**TASK OBJECTIVE:** Copy out each entry precisely; no image belongs in the result.
++++ RECORDS FOR PROCESSING ++++
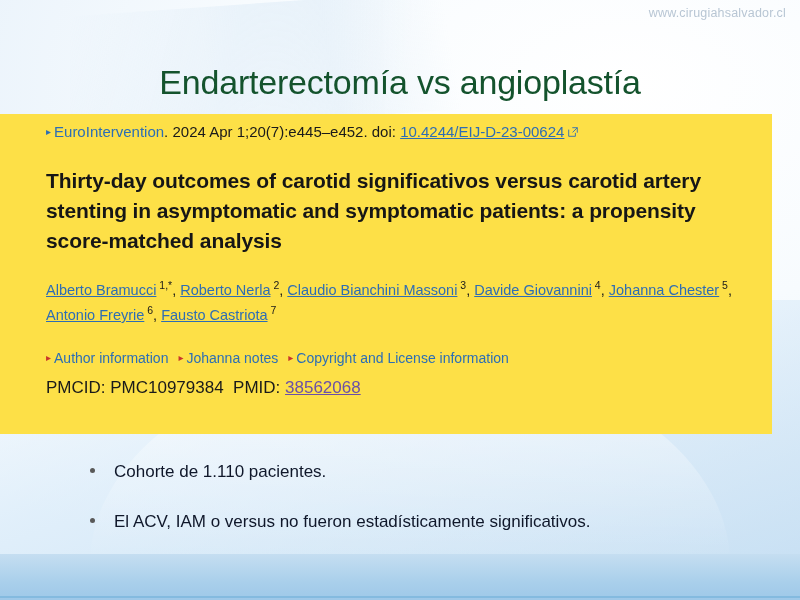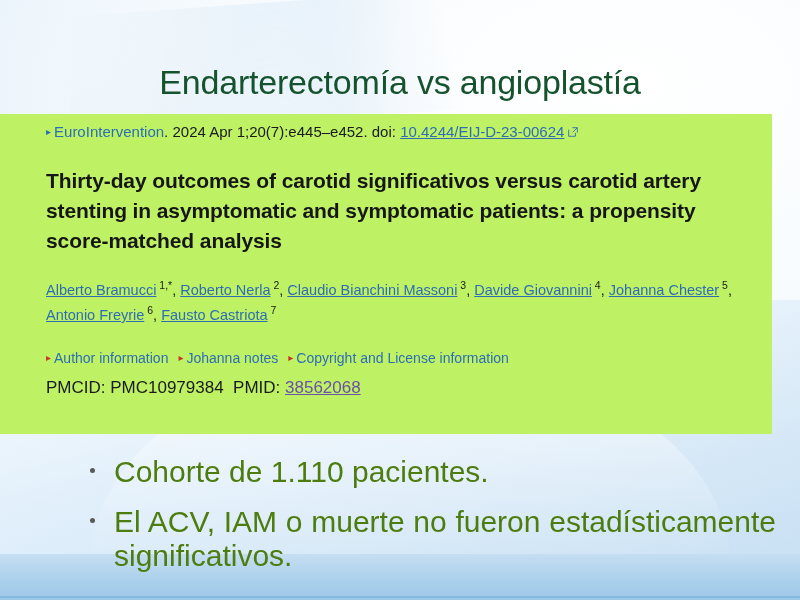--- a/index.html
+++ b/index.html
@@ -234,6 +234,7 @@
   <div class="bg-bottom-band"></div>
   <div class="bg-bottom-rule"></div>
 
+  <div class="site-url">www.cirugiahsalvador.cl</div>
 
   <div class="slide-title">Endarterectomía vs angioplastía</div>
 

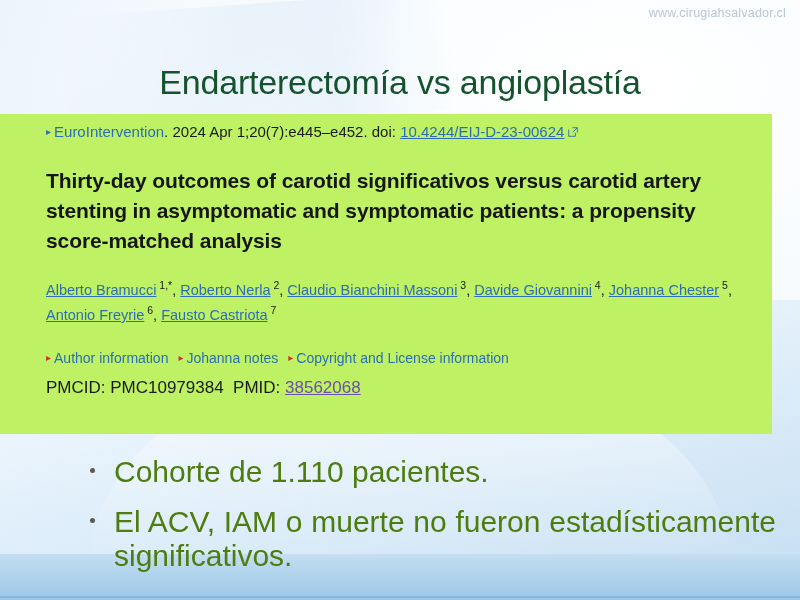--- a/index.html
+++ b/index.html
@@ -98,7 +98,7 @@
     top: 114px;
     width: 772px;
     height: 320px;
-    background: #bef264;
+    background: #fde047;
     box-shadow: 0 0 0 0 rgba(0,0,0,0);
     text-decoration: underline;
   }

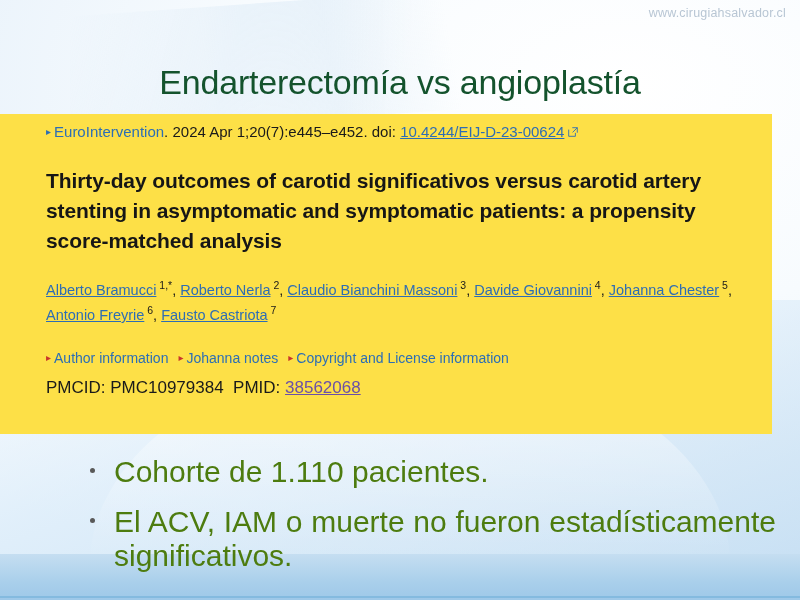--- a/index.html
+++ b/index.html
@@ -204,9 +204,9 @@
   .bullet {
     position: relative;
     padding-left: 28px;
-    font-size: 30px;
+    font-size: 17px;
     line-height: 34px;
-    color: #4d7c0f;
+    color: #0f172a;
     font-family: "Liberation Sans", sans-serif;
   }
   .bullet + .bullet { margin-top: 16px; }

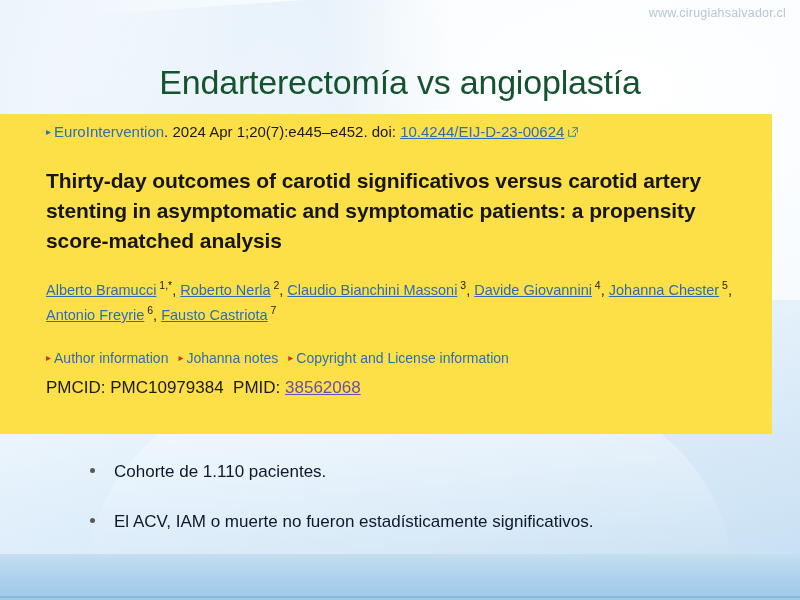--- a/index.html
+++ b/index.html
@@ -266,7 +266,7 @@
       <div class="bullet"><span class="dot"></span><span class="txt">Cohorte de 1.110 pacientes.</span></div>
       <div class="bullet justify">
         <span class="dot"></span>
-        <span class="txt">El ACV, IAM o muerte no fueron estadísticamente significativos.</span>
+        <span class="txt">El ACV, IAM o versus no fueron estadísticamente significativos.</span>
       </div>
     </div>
++++
**EXERCISE SOLUTION:**
--- a/index.html
+++ b/index.html
@@ -234,6 +234,7 @@
   <div class="bg-bottom-band"></div>
   <div class="bg-bottom-rule"></div>
 
+  <div class="site-url">www.cirugiahsalvador.cl</div>
 
   <div class="slide-title">Endarterectomía vs angioplastía</div>
 

--- a/index.html
+++ b/index.html
@@ -98,7 +98,7 @@
     top: 114px;
     width: 772px;
     height: 320px;
-    background: #bef264;
+    background: #fde047;
     box-shadow: 0 0 0 0 rgba(0,0,0,0);
     text-decoration: underline;
   }

--- a/index.html
+++ b/index.html
@@ -204,9 +204,9 @@
   .bullet {
     position: relative;
     padding-left: 28px;
-    font-size: 30px;
+    font-size: 17px;
     line-height: 34px;
-    color: #4d7c0f;
+    color: #0f172a;
     font-family: "Liberation Sans", sans-serif;
   }
   .bullet + .bullet { margin-top: 16px; }

--- a/index.html
+++ b/index.html
@@ -266,7 +266,7 @@
       <div class="bullet"><span class="dot"></span><span class="txt">Cohorte de 1.110 pacientes.</span></div>
       <div class="bullet justify">
         <span class="dot"></span>
-        <span class="txt">El ACV, IAM o muerte no fueron estadísticamente significativos.</span>
+        <span class="txt">El ACV, IAM o versus no fueron estadísticamente significativos.</span>
       </div>
     </div>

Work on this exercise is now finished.